寻找多个重叠矩形的并集 - OpenCV Python

我没有使用过openCV，因此该对象可能需要更多的处理，但是也许可以使用itertools.combinations来简化combine_boxes函数：

import itertools
import numpy as np
def combine_boxes(boxes):
    new_array = []
    for boxa, boxb in itertools.combinations(boxes, 2):
        if intersection(boxa, boxb):
            new_array.append(union(boxa, boxb))
        else:
            new_array.append(boxa)
    return np.array(new_array).astype('int')

编辑（实际上您可能需要使用zip）

for boxa, boxb in zip(boxes, boxes[1:])

一切都一样。

感谢您，salparadise（https://stackoverflow.com/users/62138/salparadise），非常有帮助，让我找到了一种解决方法。
但是解决方案似乎会将矩形重复添加到new_array中。例如，A B C彼此没有交集，则分别添加两次A B C。因此，new_array将包含A B A C B C。 请参考修改后的代码。希望它有所帮助。
已在多个测试用例上进行了测试，看起来工作正常。

    def merge_recs(rects):
        while (1):
            found = 0
            for ra, rb in itertools.combinations(rects, 2):
                if intersection(ra, rb):
                    if ra in rects:
                        rects.remove(ra)
                    if rb in rects:
                        rects.remove(rb)
                    rects.append((union(ra, rb)))
                    found = 1
                    break
            if found == 0:
                break

        return rects

我遇到了类似的情况，在我的OpenCV项目中找到了每个帧中所有相交矩形的组合，经过一段时间的努力，我最终想在这里分享我的解决方案，希望能够帮助那些头痛于组合这些矩形的人。

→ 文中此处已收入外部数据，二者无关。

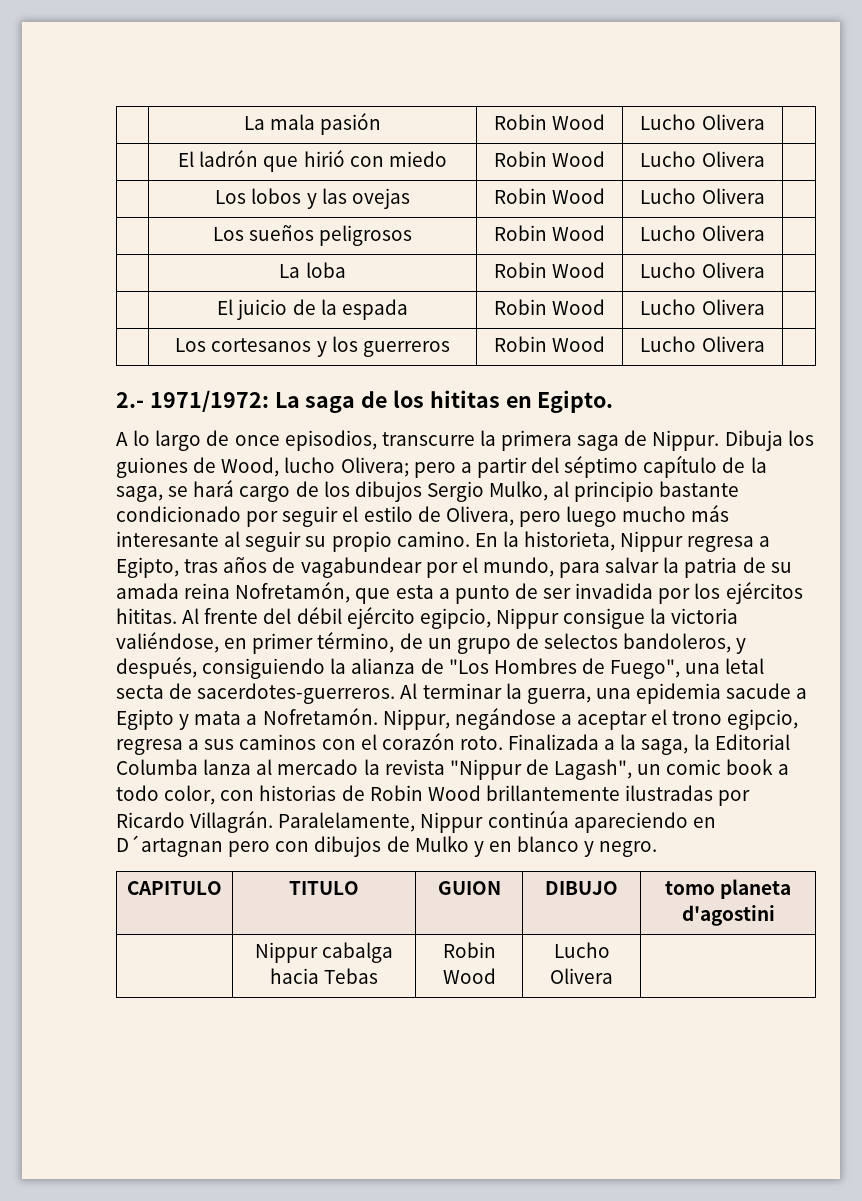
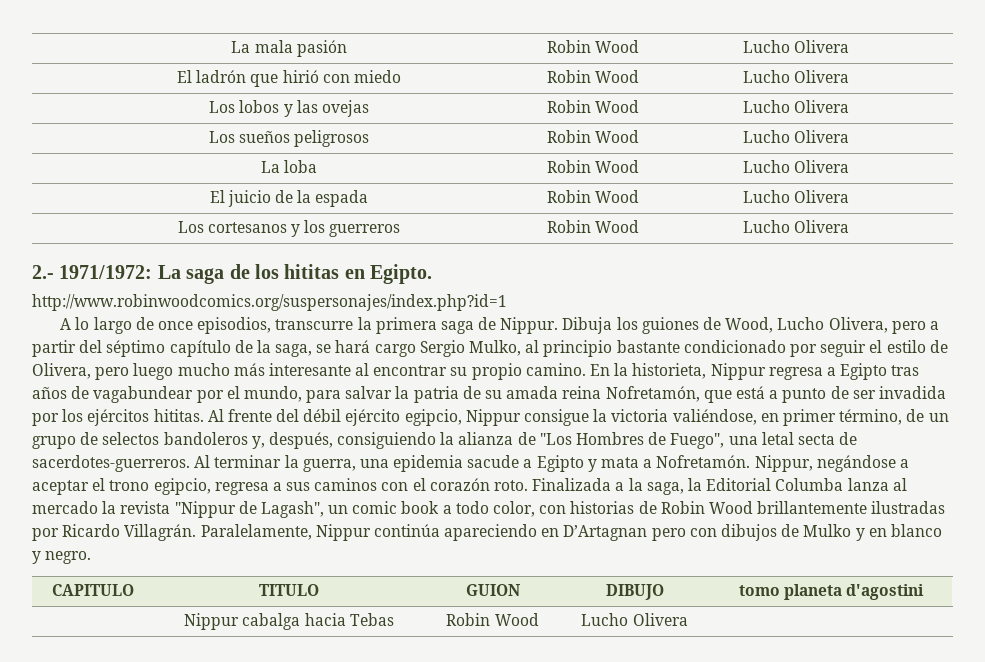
(614, 401) none -> [32,294,507,311] // http://www.robinwoodcomics.org/suspersonajes/index.php?id=1
[284,457,409,477] lucho Olivera; -> [777,317,888,333] Lucho Olivera,
[295,481,422,502] de los dibujos -> (416, 350) none
[245,531,302,552] seguir -> [373,365,448,376] encontrar
[116,557,179,578] Egipto, -> [840,363,888,380] Egipto
[395,585,434,599] esta -> [735,386,765,399] está
[623,633,747,654] bandoleros, y -> [163,432,265,449] bandoleros y,
[116,835,223,857] D´artagnan -> [563,525,648,541] D’Artagnan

（这可能不是最好的解决方案，但它很简单）

import itertools

# my Rectangle = (x1, y1, x2, y2), a bit different from OP's x, y, w, h
def intersection(rectA, rectB): # check if rect A & B intersect
    a, b = rectA, rectB
    startX = max( min(a[0], a[2]), min(b[0], b[2]) )
    startY = max( min(a[1], a[3]), min(b[1], b[3]) )
    endX = min( max(a[0], a[2]), max(b[0], b[2]) )
    endY = min( max(a[1], a[3]), max(b[1], b[3]) )
    if startX < endX and startY < endY:
        return True
    else:
        return False

def combineRect(rectA, rectB): # create bounding box for rect A & B
    a, b = rectA, rectB
    startX = min( a[0], b[0] )
    startY = min( a[1], b[1] )
    endX = max( a[2], b[2] )
    endY = max( a[3], b[3] )
    return (startX, startY, endX, endY)

def checkIntersectAndCombine(rects):
    if rects is None:
        return None
    mainRects = rects
    noIntersect = False
    while noIntersect == False and len(mainRects) > 1:
        mainRects = list(set(mainRects))
        # get the unique list of rect, or the noIntersect will be 
        # always true if there are same rect in mainRects
        newRectsArray = []
        for rectA, rectB in itertools.combinations(mainRects, 2):
            newRect = []
            if intersection(rectA, rectB):
                newRect = combineRect(rectA, rectB)
                newRectsArray.append(newRect)
                noIntersect = False
                # delete the used rect from mainRects
                if rectA in mainRects:
                    mainRects.remove(rectA)
                if rectB in mainRects:
                    mainRects.remove(rectB)
        if len(newRectsArray) == 0:
            # if no newRect is created = no rect in mainRect intersect
            noIntersect = True
        else:
            # loop again the combined rect and those remaining rect in mainRects
            mainRects = mainRects + newRectsArray
    return mainRects

虽然有点糟糕，但经过一番调整，我终于成功地得到了我想要的结果。

如果有人遇到类似的问题，我在下面附上了我的combine_boxes函数。

def combine_boxes(boxes):
     noIntersectLoop = False
     noIntersectMain = False
     posIndex = 0
     # keep looping until we have completed a full pass over each rectangle
     # and checked it does not overlap with any other rectangle
     while noIntersectMain == False:
         noIntersectMain = True
         posIndex = 0
         # start with the first rectangle in the list, once the first 
         # rectangle has been unioned with every other rectangle,
         # repeat for the second until done
         while posIndex < len(boxes):
             noIntersectLoop = False
            while noIntersectLoop == False and len(boxes) > 1:
                a = boxes[posIndex]
                listBoxes = np.delete(boxes, posIndex, 0)
                index = 0
                for b in listBoxes:
                    #if there is an intersection, the boxes overlap
                    if intersection(a, b): 
                        newBox = union(a,b)
                        listBoxes[index] = newBox
                        boxes = listBoxes
                        noIntersectLoop = False
                        noIntersectMain = False
                        index = index + 1
                        break
                    noIntersectLoop = True
                    index = index + 1
            posIndex = posIndex + 1

    return boxes.astype("int")

如果你需要一个单一的最大盒子，则得票最高的答案将不起作用，然而上面的代码将起作用，但它有一个 bug。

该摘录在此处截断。